1, detailed explanation of diet for one week
Monday's diet
Breakfast: yogurt, fruit and oatmeal.
Lunch: a small bowl of rice, cold broccoli and a boiled egg.
Dinner: vegetables, fruits, protein food, a little lean meat.
Weight loss exercise recommendation: jog or brisk walk twice, at least 30 minutes each time, and cooperate with some aerobic relaxation exercises.
Tuesday of diet.
Breakfast: salad, whole wheat toast, wheat germ milk, kiwi fruit.
Lunch: vegetarian jiaozi, assorted egg drop soup.
Dinner: tomato macaroni, cabbage slimming soup.
Weight loss exercise recommendation: 30 minutes of yoga practice, 10 minutes of stretching ligaments, and 30 minutes of aerobic jogging.
Wednesday's diet
Breakfast: a small bowl of coffee, apples and oats.
Lunch: a small bowl of rice, stewed lentils with vegetarian dishes, fried vegetables and winter melon soup.
Dinner: chicken, roasted carrots and cold celery.
Weight loss delivery recommendation: 40-50 minutes of aerobic exercise (spinning bike, barbell, aerobic, etc.). ), 10 minute ligament stretching.
Thursday diet
Breakfast: oolong tea, monkey peach.
Lunch: crucian carp radish bean curd soup, boiled eggs 1, vegetable salad.
Dinner: a small bowl of mung bean porridge, a steamed bread, raw tomato sauce and a raw cucumber.
Recommended exercise: change the exercise content, such as swimming, skipping rope, etc., and strengthen flexibility exercises.
Friday of diet.
Breakfast: sweet potato porridge, pears.
Lunch: tomato and beef risotto, Chinese cabbage and mushroom soup.
Dinner: vegetable vermicelli, mushroom and cucumber slimming soup.
Weight loss exercise recommendation: jog for 30 minutes, practice resistance equipment for 30 minutes, 10 minutes to relax muscles.
Saturday of weight loss diet
Breakfast: a small bowl of rice porridge, a piece of whole wheat bread and an orange.
Lunch: a boiled egg, roasted sea fish, stir-fried mushrooms and a small bowl of rice.
Dinner: turkey breast or a chicken breast, lettuce or tomato salad, coffee or tea.
Weight loss exercise recommendation: 45-50 minutes for yoga class and 30 minutes for jogging.
Sunday on diet.
Breakfast: porridge (a small bowl), bread (a slice) and grapes.
Lunch: roast beef, vegetable salad, winter melon soup and a raw tomato.
Dinner: corn porridge (a small bowl), steamed bread, roasted asparagus and a raw cucumber.
Weight loss exercise recommendation: 30 bicycles, 40 minutes of jogging, 10 minutes to relax muscles.
2, diet taboos to lose weight
1, all western food: Although there are many dishes, each dish only takes up a corner of the big plate, but the heat of western food is more amazing than that of Chinese food. An onion appetizer can have up to 800 calories, not to mention steak.
2. Disguised food: Many foods are characterized by health, but in fact they don't have much nutrition, such as various fruit drinks, vegetable biscuits and children's fruit desserts.
3. Big hamburger: increase the hamburger, double beef patties, and keep the price unchanged-can it really take advantage? The calories of a Big Mac can be as high as 1520 calories, which is all the calories a middle-aged woman needs in a day. Give up what she loves.
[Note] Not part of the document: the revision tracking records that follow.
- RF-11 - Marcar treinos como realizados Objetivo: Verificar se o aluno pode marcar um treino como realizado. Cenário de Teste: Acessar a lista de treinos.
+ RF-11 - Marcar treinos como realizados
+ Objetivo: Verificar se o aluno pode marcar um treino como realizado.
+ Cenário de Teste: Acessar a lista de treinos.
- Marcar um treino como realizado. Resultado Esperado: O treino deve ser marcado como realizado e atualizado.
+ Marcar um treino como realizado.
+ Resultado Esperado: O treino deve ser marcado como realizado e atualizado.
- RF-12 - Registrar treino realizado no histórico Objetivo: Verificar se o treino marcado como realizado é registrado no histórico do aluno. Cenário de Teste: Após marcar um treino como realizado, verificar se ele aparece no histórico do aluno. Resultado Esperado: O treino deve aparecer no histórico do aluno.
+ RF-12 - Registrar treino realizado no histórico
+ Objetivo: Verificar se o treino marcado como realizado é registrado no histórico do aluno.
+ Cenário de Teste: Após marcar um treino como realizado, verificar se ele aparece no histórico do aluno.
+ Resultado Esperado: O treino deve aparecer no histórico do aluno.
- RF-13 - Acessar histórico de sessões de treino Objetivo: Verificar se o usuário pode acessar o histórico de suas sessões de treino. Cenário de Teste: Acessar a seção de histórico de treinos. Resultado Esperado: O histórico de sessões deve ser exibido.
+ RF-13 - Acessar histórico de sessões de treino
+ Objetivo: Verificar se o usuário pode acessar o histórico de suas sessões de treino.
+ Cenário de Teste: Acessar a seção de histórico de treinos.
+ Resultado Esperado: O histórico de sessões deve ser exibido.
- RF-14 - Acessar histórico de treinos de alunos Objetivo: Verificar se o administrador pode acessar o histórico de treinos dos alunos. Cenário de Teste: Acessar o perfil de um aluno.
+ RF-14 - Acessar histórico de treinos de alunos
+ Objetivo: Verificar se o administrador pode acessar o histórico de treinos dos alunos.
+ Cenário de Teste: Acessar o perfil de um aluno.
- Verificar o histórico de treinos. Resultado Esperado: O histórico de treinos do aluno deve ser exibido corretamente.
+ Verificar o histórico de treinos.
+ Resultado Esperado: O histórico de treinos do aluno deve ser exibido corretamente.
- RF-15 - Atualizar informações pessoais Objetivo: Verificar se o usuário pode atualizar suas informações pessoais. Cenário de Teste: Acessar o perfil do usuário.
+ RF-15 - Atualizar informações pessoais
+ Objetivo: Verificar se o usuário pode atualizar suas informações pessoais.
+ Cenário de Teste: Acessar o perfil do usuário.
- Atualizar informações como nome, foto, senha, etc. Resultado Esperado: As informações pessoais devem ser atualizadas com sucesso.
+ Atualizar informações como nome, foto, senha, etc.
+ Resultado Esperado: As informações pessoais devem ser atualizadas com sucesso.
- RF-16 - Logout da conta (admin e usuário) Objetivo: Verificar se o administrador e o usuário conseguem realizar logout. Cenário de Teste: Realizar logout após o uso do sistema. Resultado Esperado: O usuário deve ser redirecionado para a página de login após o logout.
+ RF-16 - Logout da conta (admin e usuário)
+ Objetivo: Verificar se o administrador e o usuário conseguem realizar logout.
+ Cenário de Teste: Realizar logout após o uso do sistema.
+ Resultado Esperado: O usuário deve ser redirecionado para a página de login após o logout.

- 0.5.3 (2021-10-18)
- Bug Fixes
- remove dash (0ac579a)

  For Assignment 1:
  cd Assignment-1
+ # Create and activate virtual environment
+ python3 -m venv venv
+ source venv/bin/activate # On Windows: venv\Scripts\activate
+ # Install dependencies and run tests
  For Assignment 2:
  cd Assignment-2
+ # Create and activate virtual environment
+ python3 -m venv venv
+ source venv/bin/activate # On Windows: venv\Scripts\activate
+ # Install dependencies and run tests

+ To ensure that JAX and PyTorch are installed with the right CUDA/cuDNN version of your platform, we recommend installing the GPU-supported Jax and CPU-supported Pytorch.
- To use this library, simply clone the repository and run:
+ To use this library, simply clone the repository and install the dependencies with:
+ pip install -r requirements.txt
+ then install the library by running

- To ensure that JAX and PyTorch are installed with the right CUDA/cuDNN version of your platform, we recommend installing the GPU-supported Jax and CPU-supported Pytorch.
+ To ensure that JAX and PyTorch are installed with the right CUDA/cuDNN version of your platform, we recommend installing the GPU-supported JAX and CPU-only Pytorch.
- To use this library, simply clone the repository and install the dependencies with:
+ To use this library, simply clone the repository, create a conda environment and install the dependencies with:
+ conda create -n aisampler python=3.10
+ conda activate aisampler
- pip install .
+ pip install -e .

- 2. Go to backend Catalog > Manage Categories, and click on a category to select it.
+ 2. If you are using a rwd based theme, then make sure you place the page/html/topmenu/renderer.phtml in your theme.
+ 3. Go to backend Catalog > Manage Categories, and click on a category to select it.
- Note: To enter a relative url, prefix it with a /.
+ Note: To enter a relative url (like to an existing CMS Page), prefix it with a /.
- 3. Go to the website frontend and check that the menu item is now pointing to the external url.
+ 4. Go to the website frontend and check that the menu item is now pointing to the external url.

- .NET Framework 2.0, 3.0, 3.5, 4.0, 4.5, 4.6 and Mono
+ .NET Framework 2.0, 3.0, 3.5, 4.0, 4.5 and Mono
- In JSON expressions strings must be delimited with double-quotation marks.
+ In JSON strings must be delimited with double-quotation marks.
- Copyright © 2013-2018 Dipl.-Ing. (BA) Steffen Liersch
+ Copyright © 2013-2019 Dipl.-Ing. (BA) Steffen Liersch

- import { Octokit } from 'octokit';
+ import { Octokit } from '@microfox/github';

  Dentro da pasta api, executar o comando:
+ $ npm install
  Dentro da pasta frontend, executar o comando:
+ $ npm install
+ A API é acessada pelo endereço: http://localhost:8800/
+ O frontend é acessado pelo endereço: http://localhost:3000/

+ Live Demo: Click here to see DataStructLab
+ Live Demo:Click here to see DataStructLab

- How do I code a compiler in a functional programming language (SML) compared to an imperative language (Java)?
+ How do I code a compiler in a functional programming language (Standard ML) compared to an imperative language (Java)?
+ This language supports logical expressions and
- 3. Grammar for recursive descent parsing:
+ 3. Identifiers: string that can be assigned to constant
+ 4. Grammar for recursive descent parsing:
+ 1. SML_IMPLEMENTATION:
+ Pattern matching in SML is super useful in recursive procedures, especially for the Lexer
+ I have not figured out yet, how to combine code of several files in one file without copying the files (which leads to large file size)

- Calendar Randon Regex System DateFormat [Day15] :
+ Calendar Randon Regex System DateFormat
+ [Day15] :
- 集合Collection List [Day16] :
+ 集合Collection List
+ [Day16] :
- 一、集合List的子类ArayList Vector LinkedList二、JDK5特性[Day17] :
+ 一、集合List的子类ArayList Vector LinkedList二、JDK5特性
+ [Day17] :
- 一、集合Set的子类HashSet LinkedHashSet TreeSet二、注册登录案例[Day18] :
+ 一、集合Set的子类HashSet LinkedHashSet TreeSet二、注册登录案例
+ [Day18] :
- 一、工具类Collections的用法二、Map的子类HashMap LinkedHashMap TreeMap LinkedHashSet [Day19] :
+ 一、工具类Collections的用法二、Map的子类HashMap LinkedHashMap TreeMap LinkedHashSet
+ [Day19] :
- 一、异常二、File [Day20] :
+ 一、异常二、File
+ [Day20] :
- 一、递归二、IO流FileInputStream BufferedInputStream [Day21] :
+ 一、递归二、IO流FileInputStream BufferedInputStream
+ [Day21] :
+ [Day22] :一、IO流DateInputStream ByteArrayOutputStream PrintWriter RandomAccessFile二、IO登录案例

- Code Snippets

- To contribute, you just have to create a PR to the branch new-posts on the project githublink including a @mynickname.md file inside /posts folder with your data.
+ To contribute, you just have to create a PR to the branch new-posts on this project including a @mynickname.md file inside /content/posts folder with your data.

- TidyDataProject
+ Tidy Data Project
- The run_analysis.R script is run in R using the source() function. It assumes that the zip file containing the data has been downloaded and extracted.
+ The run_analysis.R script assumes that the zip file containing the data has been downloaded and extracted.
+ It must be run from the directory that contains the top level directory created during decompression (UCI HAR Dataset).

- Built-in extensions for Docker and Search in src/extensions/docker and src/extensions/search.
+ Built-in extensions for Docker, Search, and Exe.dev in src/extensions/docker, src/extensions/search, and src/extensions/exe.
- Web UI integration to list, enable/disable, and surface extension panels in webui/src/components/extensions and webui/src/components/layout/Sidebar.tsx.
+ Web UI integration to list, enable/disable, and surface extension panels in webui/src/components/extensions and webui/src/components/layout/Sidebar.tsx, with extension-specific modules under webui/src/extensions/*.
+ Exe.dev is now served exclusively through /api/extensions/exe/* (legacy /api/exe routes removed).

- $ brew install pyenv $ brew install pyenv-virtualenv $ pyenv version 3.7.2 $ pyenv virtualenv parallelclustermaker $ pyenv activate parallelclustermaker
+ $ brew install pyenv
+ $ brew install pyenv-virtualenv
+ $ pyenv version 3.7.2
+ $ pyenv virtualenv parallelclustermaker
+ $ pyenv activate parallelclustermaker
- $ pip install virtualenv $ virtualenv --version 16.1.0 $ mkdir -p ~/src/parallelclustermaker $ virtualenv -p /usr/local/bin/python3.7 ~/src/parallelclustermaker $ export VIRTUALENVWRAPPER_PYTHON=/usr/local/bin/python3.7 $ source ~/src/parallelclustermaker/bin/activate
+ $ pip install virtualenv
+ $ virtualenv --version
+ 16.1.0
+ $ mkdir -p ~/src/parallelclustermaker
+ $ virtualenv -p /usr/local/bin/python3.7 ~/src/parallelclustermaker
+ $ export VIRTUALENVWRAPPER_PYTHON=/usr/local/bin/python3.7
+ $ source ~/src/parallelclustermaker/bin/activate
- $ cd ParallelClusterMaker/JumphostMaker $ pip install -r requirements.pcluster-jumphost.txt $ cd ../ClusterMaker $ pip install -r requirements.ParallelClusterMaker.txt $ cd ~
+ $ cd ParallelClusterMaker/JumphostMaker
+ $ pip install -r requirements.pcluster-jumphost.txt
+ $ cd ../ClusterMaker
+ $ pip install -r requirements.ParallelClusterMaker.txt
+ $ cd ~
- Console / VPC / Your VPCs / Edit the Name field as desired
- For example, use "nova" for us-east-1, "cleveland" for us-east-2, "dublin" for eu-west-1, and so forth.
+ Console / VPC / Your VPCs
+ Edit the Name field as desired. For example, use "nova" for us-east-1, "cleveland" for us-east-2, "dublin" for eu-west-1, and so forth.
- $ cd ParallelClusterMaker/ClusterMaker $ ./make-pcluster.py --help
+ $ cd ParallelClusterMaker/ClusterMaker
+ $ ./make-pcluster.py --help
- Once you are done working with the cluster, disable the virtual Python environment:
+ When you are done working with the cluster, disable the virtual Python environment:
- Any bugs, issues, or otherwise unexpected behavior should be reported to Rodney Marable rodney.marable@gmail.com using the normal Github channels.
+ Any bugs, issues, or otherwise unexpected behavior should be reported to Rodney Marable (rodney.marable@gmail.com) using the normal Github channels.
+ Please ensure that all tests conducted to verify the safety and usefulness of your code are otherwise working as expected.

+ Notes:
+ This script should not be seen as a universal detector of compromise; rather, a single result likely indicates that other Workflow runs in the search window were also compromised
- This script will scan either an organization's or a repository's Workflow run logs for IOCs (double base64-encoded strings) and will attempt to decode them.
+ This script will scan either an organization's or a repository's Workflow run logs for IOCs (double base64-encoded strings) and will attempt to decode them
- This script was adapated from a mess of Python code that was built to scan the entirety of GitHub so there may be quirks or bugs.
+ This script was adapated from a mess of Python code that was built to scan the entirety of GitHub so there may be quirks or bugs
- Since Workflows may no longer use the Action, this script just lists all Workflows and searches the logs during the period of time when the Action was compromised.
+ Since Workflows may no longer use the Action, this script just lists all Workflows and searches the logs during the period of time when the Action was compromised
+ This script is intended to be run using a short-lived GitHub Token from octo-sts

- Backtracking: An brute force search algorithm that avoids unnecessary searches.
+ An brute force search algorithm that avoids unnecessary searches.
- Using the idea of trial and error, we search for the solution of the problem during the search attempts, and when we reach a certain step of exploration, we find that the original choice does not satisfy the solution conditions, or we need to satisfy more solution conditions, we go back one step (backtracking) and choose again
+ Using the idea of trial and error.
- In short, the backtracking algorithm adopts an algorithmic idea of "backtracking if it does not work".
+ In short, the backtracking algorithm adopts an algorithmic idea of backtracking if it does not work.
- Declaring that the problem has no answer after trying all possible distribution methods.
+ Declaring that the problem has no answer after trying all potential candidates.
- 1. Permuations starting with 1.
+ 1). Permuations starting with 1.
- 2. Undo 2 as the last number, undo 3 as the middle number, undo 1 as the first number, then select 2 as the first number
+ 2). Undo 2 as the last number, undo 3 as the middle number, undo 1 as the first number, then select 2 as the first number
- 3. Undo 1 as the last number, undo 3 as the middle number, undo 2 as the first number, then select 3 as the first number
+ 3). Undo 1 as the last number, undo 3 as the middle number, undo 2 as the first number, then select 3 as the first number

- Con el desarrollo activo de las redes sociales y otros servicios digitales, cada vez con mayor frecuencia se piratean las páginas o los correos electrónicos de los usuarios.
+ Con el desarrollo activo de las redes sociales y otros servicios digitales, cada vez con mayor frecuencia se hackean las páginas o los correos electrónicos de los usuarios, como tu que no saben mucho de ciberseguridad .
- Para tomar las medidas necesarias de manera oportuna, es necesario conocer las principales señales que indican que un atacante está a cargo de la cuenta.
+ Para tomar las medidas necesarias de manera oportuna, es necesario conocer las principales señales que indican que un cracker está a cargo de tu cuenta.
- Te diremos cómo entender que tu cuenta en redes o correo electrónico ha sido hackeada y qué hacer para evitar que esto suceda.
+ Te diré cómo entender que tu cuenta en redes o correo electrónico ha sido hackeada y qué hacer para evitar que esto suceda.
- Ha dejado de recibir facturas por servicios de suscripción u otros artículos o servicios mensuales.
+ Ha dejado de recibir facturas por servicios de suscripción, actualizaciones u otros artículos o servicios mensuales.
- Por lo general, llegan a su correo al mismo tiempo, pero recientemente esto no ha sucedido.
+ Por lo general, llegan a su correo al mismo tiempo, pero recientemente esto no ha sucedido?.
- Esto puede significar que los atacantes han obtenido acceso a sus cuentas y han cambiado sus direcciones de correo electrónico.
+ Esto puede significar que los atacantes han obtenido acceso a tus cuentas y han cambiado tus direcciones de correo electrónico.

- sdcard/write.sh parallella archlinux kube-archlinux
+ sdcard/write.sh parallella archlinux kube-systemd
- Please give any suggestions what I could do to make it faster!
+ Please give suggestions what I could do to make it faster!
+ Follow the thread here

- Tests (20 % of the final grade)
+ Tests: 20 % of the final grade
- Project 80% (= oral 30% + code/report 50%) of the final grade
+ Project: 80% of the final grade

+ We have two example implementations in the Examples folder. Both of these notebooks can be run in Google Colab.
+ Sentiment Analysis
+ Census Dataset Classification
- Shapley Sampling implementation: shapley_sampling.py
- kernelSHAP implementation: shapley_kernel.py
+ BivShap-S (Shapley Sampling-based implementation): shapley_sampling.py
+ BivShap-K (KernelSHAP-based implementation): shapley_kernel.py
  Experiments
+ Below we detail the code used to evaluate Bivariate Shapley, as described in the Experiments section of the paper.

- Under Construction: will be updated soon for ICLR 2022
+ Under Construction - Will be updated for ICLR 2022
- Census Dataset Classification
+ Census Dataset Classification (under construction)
4. Stuffed bread: Bread itself is rich in nutrition, but it is different from chocolate, fruit and cream stuffing. Not only has sugar and calories doubled, but nutrition is also pitiful. Therefore, choosing the original whole wheat bread is a good performance for yourself.
5, a small cake with high calories: The cake doesn't seem to have so much fat and calories, but all kinds of high-calorie raw materials are added during the processing. Never let children get into the habit of eating cakes.
6, milk coffee: a cup of ordinary Starbucks white coffee is equivalent to two or two staple foods. But it's not the coffee's fault. Its calories are actually very low. If you like coffee, you'd better "slim down" it and choose a low-fat type without sugar and cream.
7. Food aroma in the supermarket: It is easiest to get hungry when shopping, and then being attracted by the aroma of snacks and meat products in the supermarket will make people eat twice as much at the next meal. Bring water and low-calorie biscuits when shopping, because you can't resist the temptation of food and avoid overeating.
8. Hard-to-refuse food around: There are more and more delicious foods, such as hamburgers, French fries, salads, barbecues, pizzas and desserts. When people are keen on new eating habits, they ignore the most fundamental sources of health: fruits and vegetables. These natural foods are the source of health.
9. Fried food: All fried food should be eaten less. Don't think that frying vegetables and bean products will be healthy. They also contain a lot of fat and should be removed from your menu.